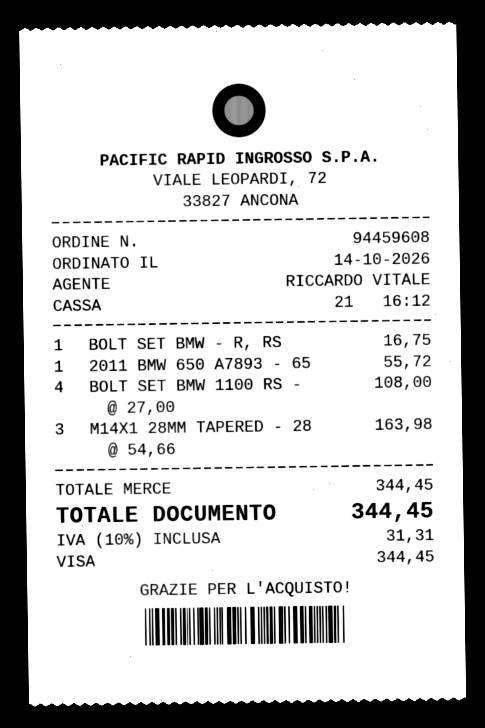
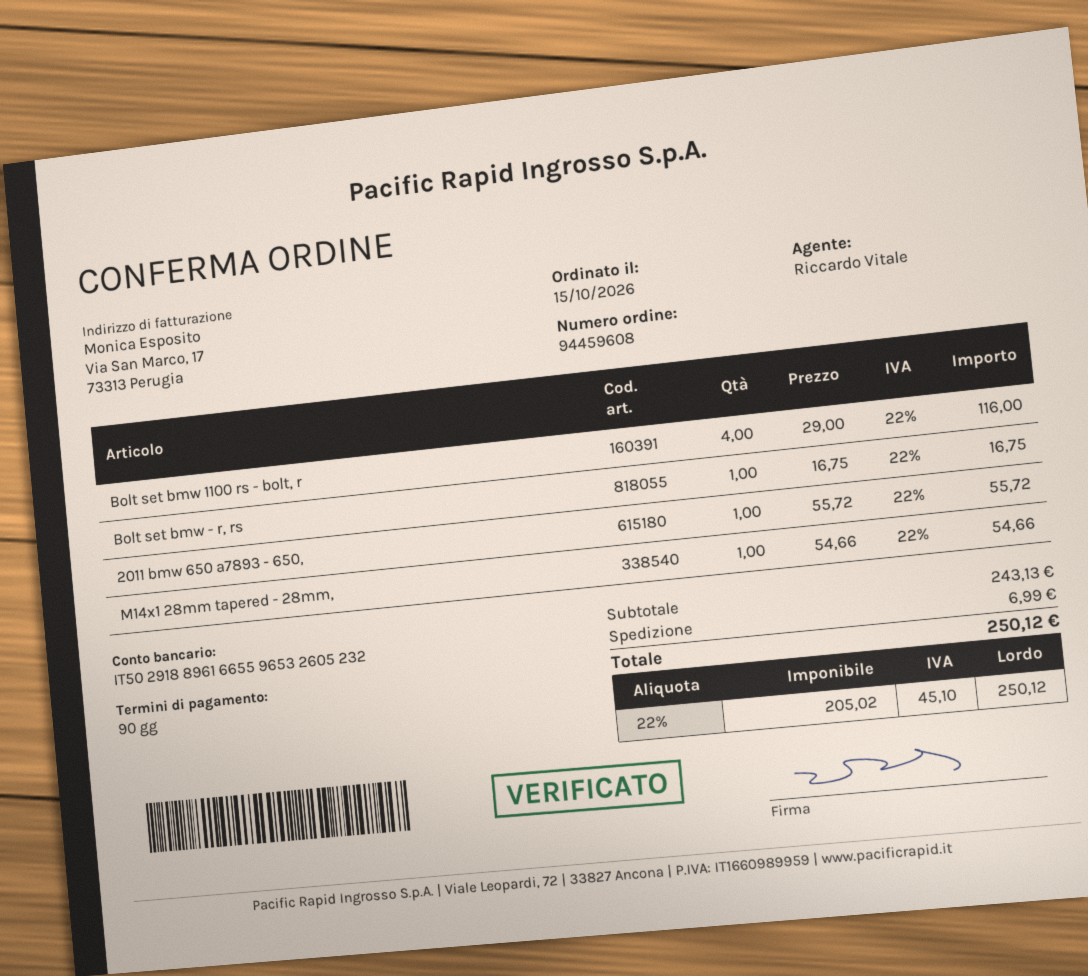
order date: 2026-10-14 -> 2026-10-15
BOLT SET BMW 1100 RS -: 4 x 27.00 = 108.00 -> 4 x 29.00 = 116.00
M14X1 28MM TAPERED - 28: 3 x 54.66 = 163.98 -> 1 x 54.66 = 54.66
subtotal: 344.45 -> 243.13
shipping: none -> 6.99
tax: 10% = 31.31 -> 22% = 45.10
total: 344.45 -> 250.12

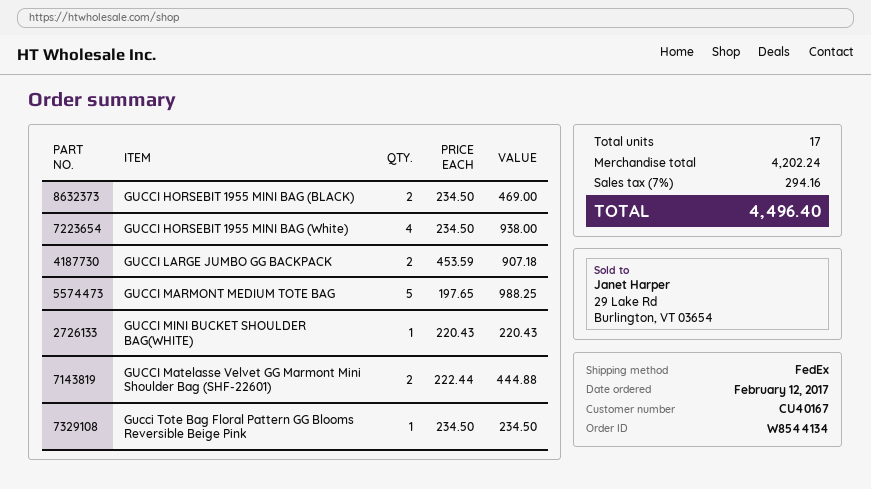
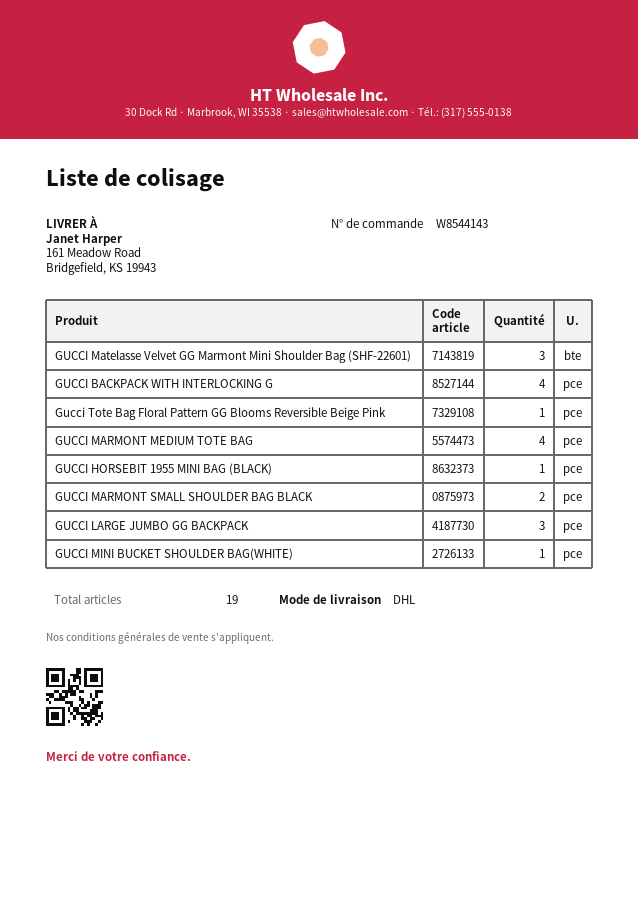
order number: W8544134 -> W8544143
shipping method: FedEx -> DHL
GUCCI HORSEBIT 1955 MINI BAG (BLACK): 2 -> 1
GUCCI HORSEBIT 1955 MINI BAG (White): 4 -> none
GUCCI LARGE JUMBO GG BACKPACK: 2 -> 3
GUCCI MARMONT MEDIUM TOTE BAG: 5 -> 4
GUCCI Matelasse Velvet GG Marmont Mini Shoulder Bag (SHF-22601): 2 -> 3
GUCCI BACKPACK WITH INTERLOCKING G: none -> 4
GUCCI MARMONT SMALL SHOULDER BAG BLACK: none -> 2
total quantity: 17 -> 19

————

Repeat the material above word for word but skip the images.

*RESULT*
order date: 2026-10-14 -> 2026-10-15
BOLT SET BMW 1100 RS -: 4 x 27.00 = 108.00 -> 4 x 29.00 = 116.00
M14X1 28MM TAPERED - 28: 3 x 54.66 = 163.98 -> 1 x 54.66 = 54.66
subtotal: 344.45 -> 243.13
shipping: none -> 6.99
tax: 10% = 31.31 -> 22% = 45.10
total: 344.45 -> 250.12

order number: W8544134 -> W8544143
shipping method: FedEx -> DHL
GUCCI HORSEBIT 1955 MINI BAG (BLACK): 2 -> 1
GUCCI HORSEBIT 1955 MINI BAG (White): 4 -> none
GUCCI LARGE JUMBO GG BACKPACK: 2 -> 3
GUCCI MARMONT MEDIUM TOTE BAG: 5 -> 4
GUCCI Matelasse Velvet GG Marmont Mini Shoulder Bag (SHF-22601): 2 -> 3
GUCCI BACKPACK WITH INTERLOCKING G: none -> 4
GUCCI MARMONT SMALL SHOULDER BAG BLACK: none -> 2
total quantity: 17 -> 19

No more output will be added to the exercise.